Malic enzyme 2 may underlie susceptibility to adolescent-onset idiopathic generalized epilepsy

Abstract

Idiopathic generalized epilepsy (IGE) is a class of genetically determined, phenotypically related epilepsy syndromes. Linkage analysis identified a chromosome 18 locus predisposing to a number of adolescent-onset IGEs. We report a single-nucleotide polymorphism (SNP) association analysis of the region around the marker locus with the high LOD score. This analysis, which used both case-control and family-based association methods, yielded strong evidence that malic enzyme 2 (ME2) is the gene predisposing to IGE. We also observed association among subgroups of IGE syndromes. An ME2-centered nine-SNP haplotype, when present homozygously, increases the risk for IGE (odds ratio 6.1; 95% confidence interval 2.9-12.7) compared with any other genotype. Both the linkage analysis and the association analysis support recessive inheritance for the locus, which is compatible with the fact that ME2 is an enzyme.
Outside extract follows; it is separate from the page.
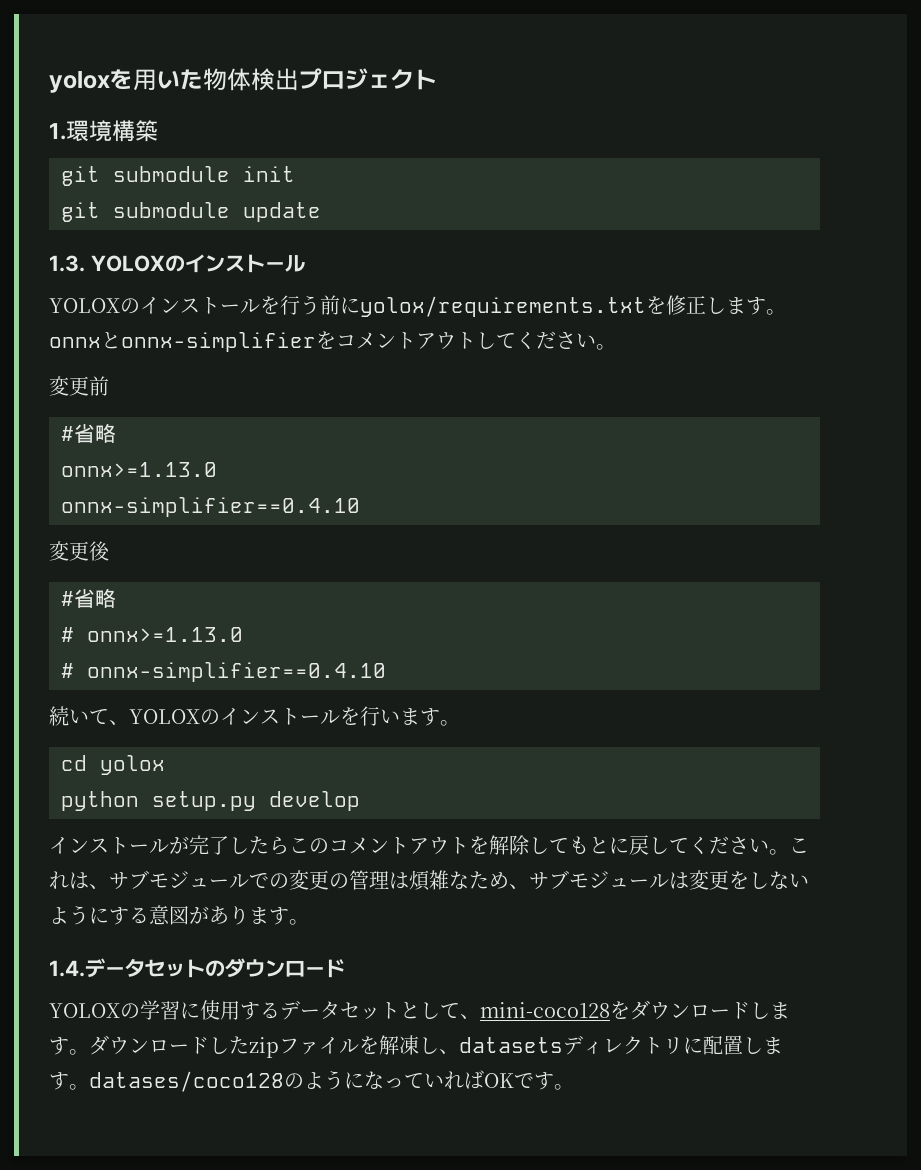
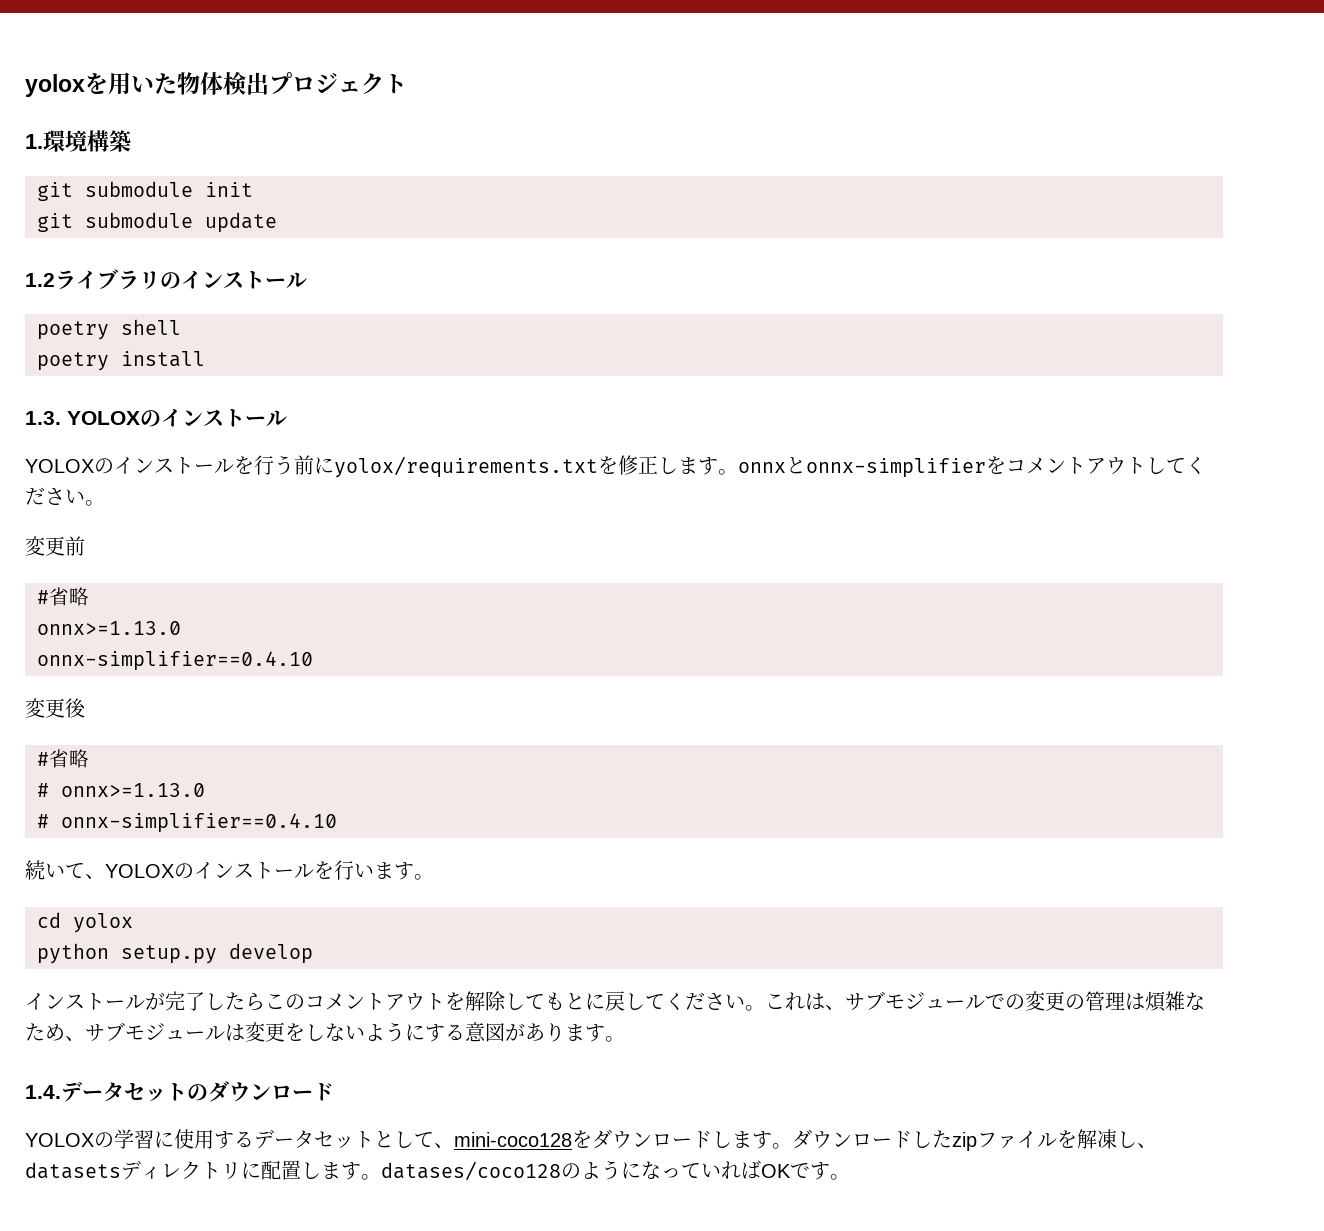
+ 1.2ライブラリのインストール
+ poetry shell
+ poetry install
ME2 is a genome-coded mitochondrial enzyme that converts malate to pyruvate and is involved in neuronal synthesis of the neurotransmitter gamma-aminobutyric acid (GABA). The results suggest that GABA synthesis disruption predisposes to common IGE and that clinical seizures are triggered when mutations at other genes, or perhaps other insults, are present.

Figure 1

Evidence for association of adolescent-onset IGE on chromosome 18. The graph shows the χ² based on the case-control analysis for each SNP tested in this region, which is just centromeric to marker D18S474. There appear to be two peaks, the first of which occurs directly over the promoter and locus for ME2. The second occurs in a region of no known genes that exhibits evidence of strong marker-marker disequilibrium. ME2 is located between SNP locations 200 and 300. The origin of the X-axis in figures 1–3 is the first SNP (rs3752087), which is located at position 46442.427 kb. SNP numbers are given next to each data point.

Figure 2

Evidence for association in IGE, from family-based association analysis rather than case-control analysis. SNP numbers are given next to each data point.

Figure 3

Evidence for association in two separate diagnostic groups with adolescent-onset IGE: JME (left) and non-JME (right) IGE. Non-JME IGE consists of the two groups: JAE and EGTCS. There were 88 JME cases and 68 JAE + EGTCS cases. The results shown are for case-control analysis. SNP numbers are given next to each data point. Results (not shown) for family-based association were similar for JME, but the sample size for non-JME was not sufficiently large to reach significance.

Figure 4

Graph of marker-marker LD in the studied region. The colors correspond to the LD measure D′, with red showing the strongest evidence for LD and blue the weakest. The promoter region of ME2 begins just after SNP rs1822459; ME2 ends at about SNP rs654136. Note that LD appears to become most pronounced starting just after the ME2 locus. We suggest that the second peak in association evidence seen in figures 1–3 is due to the LD with ME2 and not to an independent disease association. The plot uses all SNPs listed in table 1.